To which I will cooley and calmly reply, "I have no idea.  5?  50? 500?  What year were you born?  Give her that many."  Because dosing is something I'll learn in medical school II, or by magic, or maybe twitter.

"So 1,974? You want me to give her 1,974mg? And what route would you like me to use?"

"I would take the elevator in the Southwest hallway, It's not the closest, but when you get off, it has the signs to the pharmacy so I don't get lost"

"It comes in pills or IV.  Your choices are 6.58 pills, based on your dose, or we can just give IV."

"By mouth sounds good."

"The patient can no longer swallow because this has taken so long.  I've already started her on an IV with the correct dose.  I'm so glad you did well on your peds rotation."
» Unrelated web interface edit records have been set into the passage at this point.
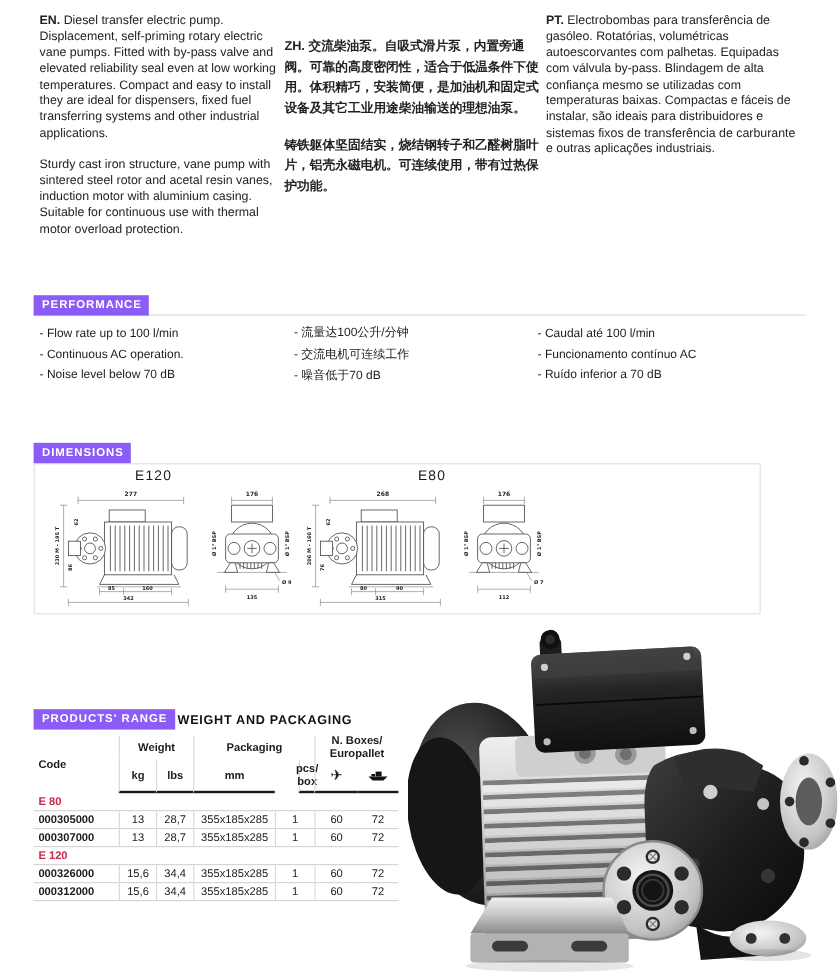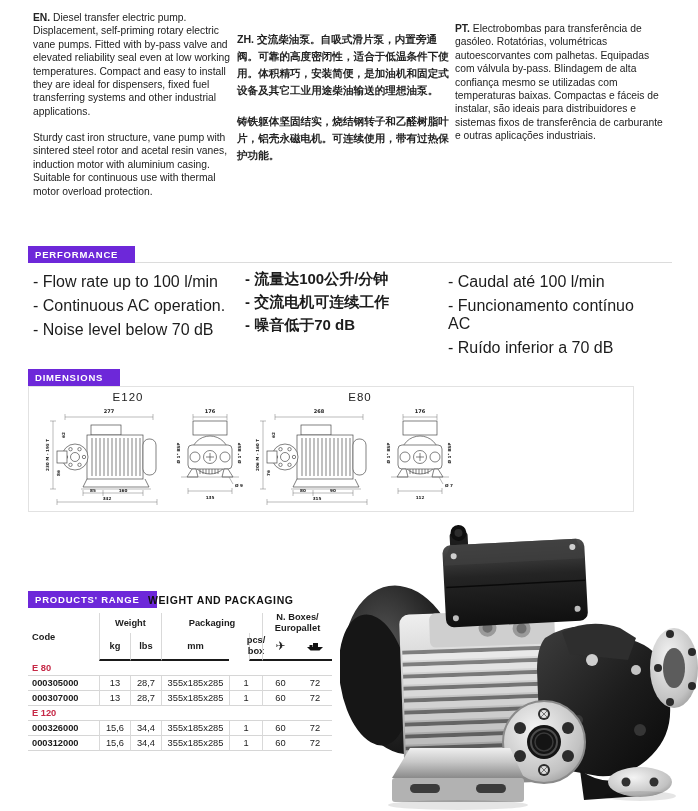--- a/index.html
+++ b/index.html
@@ -68,7 +68,7 @@
     <p>铸铁躯体坚固结实，烧结钢转子和乙醛树脂叶片，铝壳永磁电机。可连续使用，带有过热保护功能。</p>
   </div>
 
-  <div class="abs intro-col" style="left:455px;top:22px;width:214px;">
+  <div class="abs intro-col" style="left:455px;top:11px;width:214px;">
     <p><span class="lang-tag">PT.</span>
        <span>Electrobombas para transferência de gasóleo. Rotatórias, volumétricas autoescorvantes com palhetas. Equipadas com válvula by-pass. Blindagem de alta confiança mesmo se utilizadas com temperaturas baixas. Compactas e fáceis de instalar, são ideais para distribuidores e sistemas fixos de transferência de carburante e outras aplicações industriais.</span></p>
   </div>

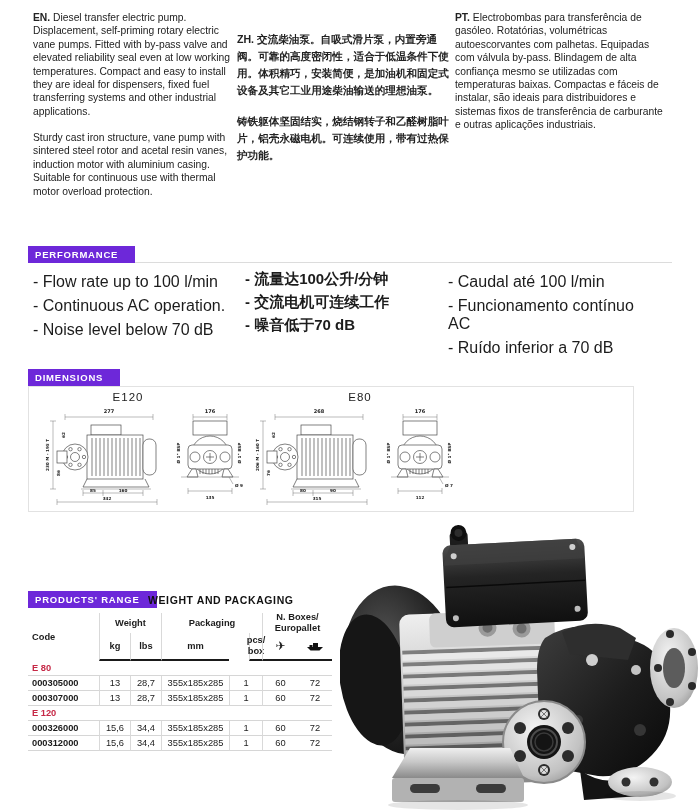--- a/index.html
+++ b/index.html
@@ -16,8 +16,8 @@
   .zh-col{font-size:10.6px;font-weight:bold;line-height:1.62;}
   
   .red-bar{
-    background:#6d28d9;color:#fff;font-size:9.5px;font-weight:bold;
-    letter-spacing:.8px;padding:3px 17px 3px 7px;display:inline-block;
+    background:#8b5cf6;color:#fff;font-size:9.5px;font-weight:bold;
+    letter-spacing:.8px;padding:3px 6px 3px 7px;display:inline-block;
     text-transform:uppercase;white-space:nowrap;
   }
   .hairline{position:absolute;height:1px;background:#dcdcdc;}

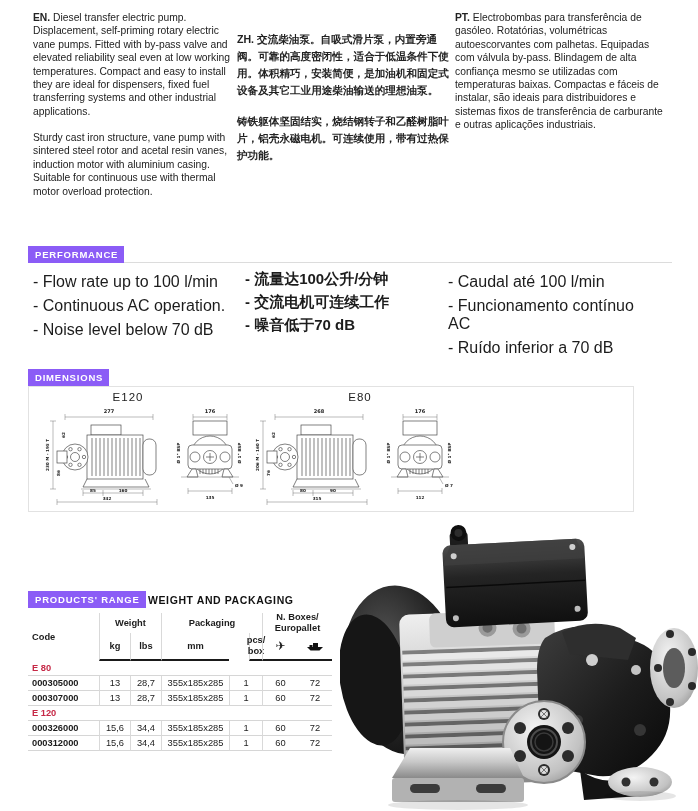--- a/index.html
+++ b/index.html
@@ -22,7 +22,7 @@
   }
   .hairline{position:absolute;height:1px;background:#dcdcdc;}
   
-  .bullets div{margin-bottom:6px;font-size:16px;}
+  .bullets div{margin-bottom:6px;font-size:10px;}
   .bullets.zh div{font-weight:bold;font-size:15px;margin-bottom:4px;}
   
   .dim-box{border:1px solid #e2e2e2;background:#fff;}

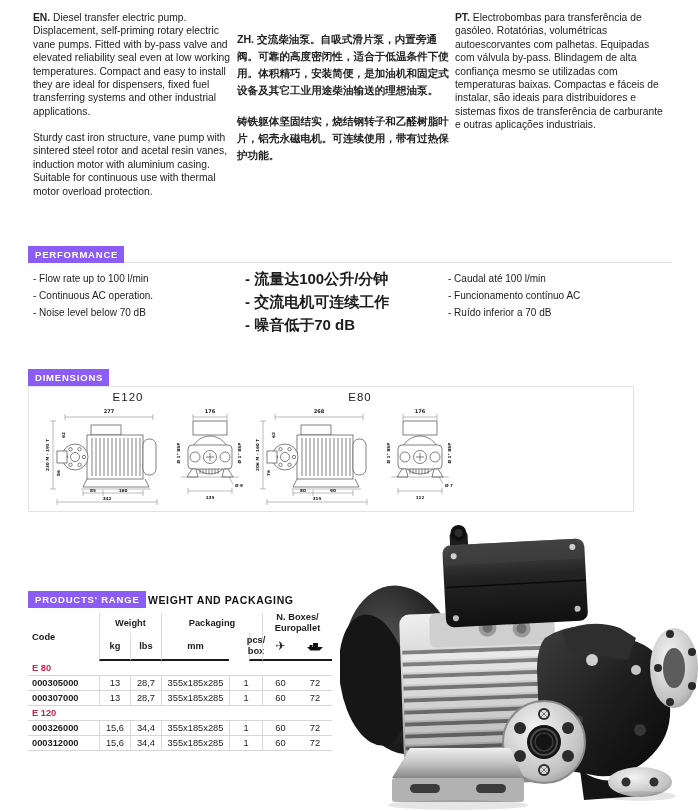--- a/index.html
+++ b/index.html
@@ -23,7 +23,7 @@
   .hairline{position:absolute;height:1px;background:#dcdcdc;}
   
   .bullets div{margin-bottom:6px;font-size:10px;}
-  .bullets.zh div{font-weight:bold;font-size:15px;margin-bottom:4px;}
+  .bullets.zh div{font-weight:normal;font-size:10px;margin-bottom:4px;}
   
   .dim-box{border:1px solid #e2e2e2;background:#fff;}
   .model-title{font-size:11.5px;letter-spacing:1px;color:#1c1c1c;text-align:center;}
*This is not true, I've already forgotten it.
**I realize this is my second joke about Tylenol overdoses and multiple choice tests, but since it's the only thing I've actually learned this far, I have to keep using it or I fear I'll have to learn something new, which will push Tylenol overdose right out of my head.  I can't forget about Tylenol overdose.  I can't ever forget about Tylenol overdose.

Tuesday, August 17, 2010

Disease: a new reality show

We did a differential diagnoses case in lecture of a woman with possible hypothyroidism manifest by some abnormal bleeding.  Then, later, I was working in the clinic, and a woman came in with possible hypothyroidism with some abnormal bleeding. It's almost like these things they talk about in class are...real...

Friday, August 13, 2010

Night of the living asystole

Many people bring in their own med list.  This is really helpful because then you can be sure that you aren't going to give a medication the person is allergic to or give two drugs that will interact; in general, it will reduce mishaps.

Except for one patient I saw.

She brought in her med list and on it was a list of allergies and her reaction to the med.  So it would say something like, "metoprolol- light headed", or "lisinopril- cough".  Then for one med it said, and I'm not making this up, "benadryl- zombie".

Usually the principle is, "Do no harm", but in this case it was, "Do no harm.  But if you do do some harm, destroy the brain 'til it don't get back up no more."

Wednesday, August 11, 2010

I'm denying that there are any conceptual errors in this, and if you disagree, you are a poopy head.

Some time long ago, some psych guy came up with the concept of defense mechanisms.  With a good grasp on defense mechanisms, you can pretty much annoy the piss out of anyone.

"How did your psych rotation go?"
"It was ok, I think I learned a lot and the patients were interesting."
"So you hated it and you are just using Rationalization to justify the time you put in."
"No, I really liked it."
"That's Reaction Formation, you're saying the opposite of how you feel."
"Ok I think I liked it."
"Don't repress your feelings, it clearly sucked."
"I'm not repressing anything."
"Classic Denial"
"I'm not in denial!"
"That's called Acting Out.  It's an immature defense you know."
"Clearly you are the one who hated it or you wouldn't be grilling me like this."
"Don't project your feelings onto me."
"Would you stop? You are annoying the shit out of me."
"You are displacing your anger about your rotation on me."
"Ahhh! Fucking stop! You are a fucking asshole!"

Sunday, August 8, 2010

Slim chance I'd get that shady

When I'm really fucking pissed, I like to listen to Eminem so I can be like, yeah ok, I'm not that angry.  Take a chill pill, Marshall.

Actually wait, you should stay away from chill pills.

Thursday, August 5, 2010

Anatomically correct smiley face

   o   o
 ( /  \ )
( )   <3)
( _)_ _
(    / { }
(   /_ _J
  | www|
  '    O  S

Artists Note: The urethra should be totally straight.  And probably not have a hole in it.  Definitely not have a hole in it.

It recently occurred to me that this face is not smiling, contrary to my title.  Probably has something to do with having his body splayed open in a display-like fashion.  Or the hole in his penis. That thing can't be comfortable.